Data extract

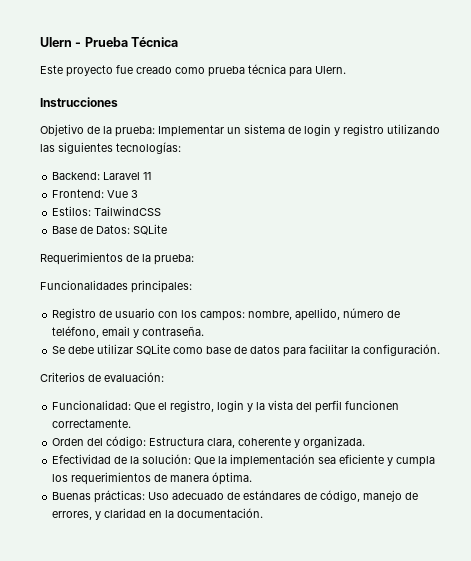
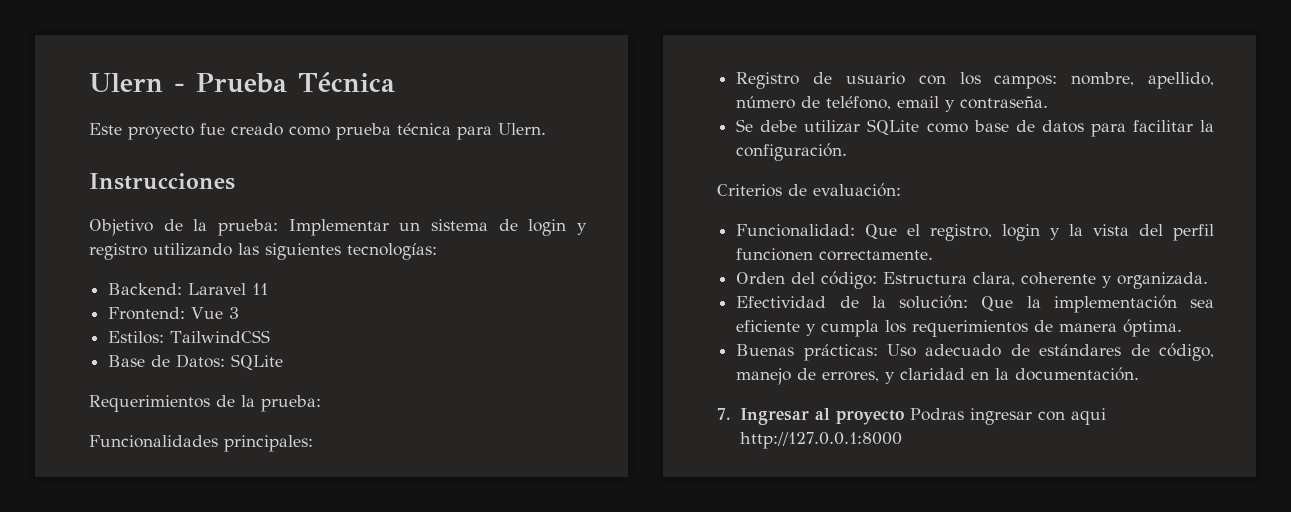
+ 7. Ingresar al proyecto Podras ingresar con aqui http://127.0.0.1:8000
* * *
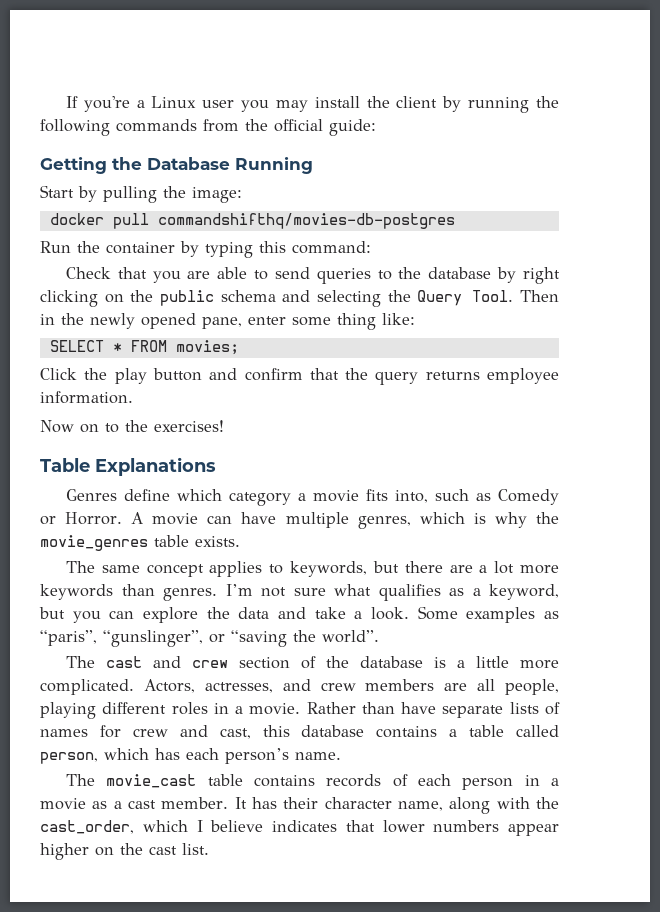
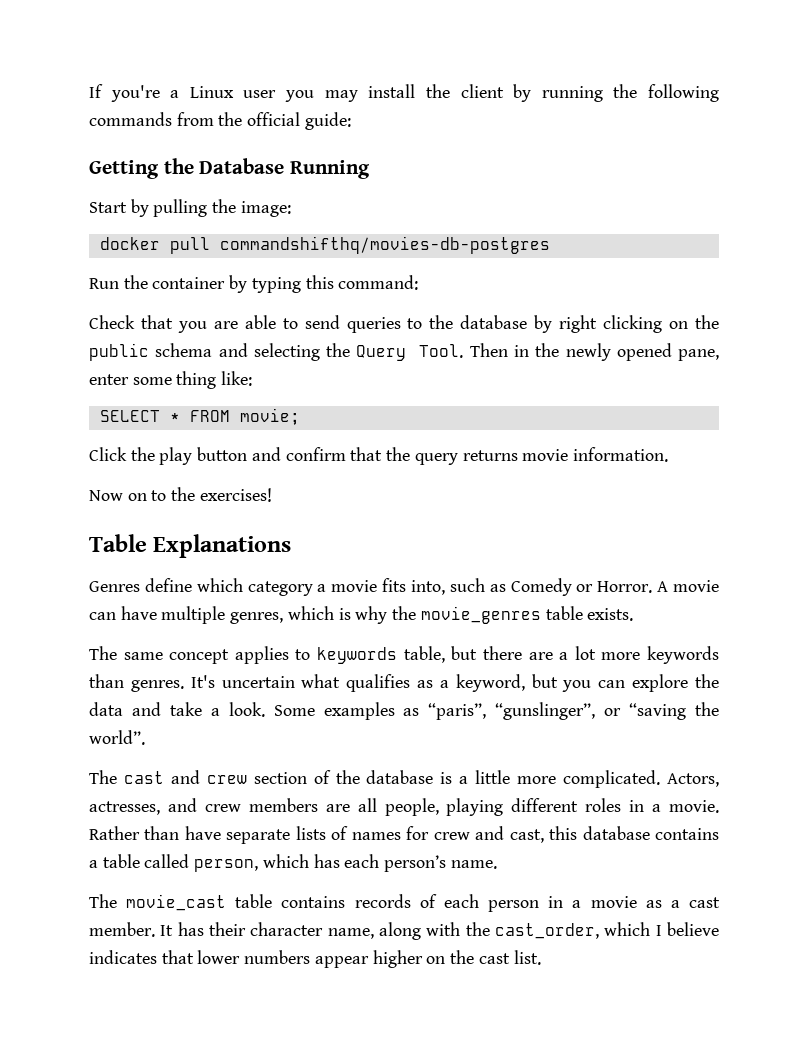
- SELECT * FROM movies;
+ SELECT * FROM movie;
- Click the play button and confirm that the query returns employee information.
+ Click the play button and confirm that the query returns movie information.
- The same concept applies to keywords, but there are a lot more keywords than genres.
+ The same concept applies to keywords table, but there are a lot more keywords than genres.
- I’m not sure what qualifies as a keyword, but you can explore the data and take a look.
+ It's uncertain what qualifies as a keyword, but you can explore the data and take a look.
--
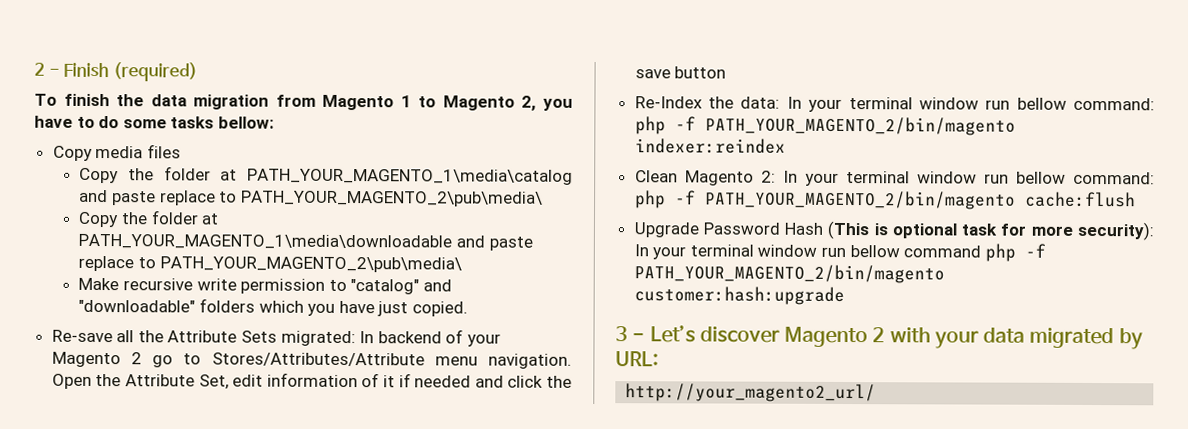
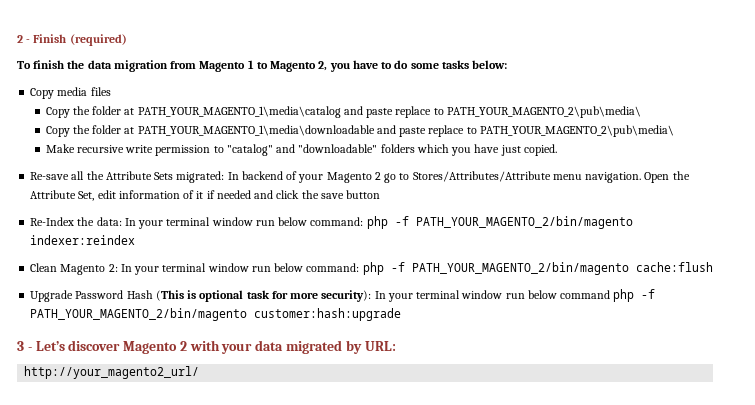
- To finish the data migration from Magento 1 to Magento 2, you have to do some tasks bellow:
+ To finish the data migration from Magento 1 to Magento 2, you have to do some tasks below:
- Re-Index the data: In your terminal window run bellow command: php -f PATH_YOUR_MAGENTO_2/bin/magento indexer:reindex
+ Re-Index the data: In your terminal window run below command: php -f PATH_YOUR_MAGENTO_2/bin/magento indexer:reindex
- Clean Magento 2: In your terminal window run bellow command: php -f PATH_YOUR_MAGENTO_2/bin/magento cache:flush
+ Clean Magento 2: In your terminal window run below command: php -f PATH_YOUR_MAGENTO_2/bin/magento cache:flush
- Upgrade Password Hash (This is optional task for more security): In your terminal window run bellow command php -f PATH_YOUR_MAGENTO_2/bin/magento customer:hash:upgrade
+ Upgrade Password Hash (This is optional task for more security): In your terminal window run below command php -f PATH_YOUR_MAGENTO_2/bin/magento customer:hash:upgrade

Work item
When the line with "keywords table, but" is reached in the data above, start copying there, and copy each line exactly until the line with "It's uncertain what" has been copied; copy nothing else.

Your response
+ The same concept applies to keywords table, but there are a lot more keywords than genres.
- I’m not sure what qualifies as a keyword, but you can explore the data and take a look.
+ It's uncertain what qualifies as a keyword, but you can explore the data and take a look.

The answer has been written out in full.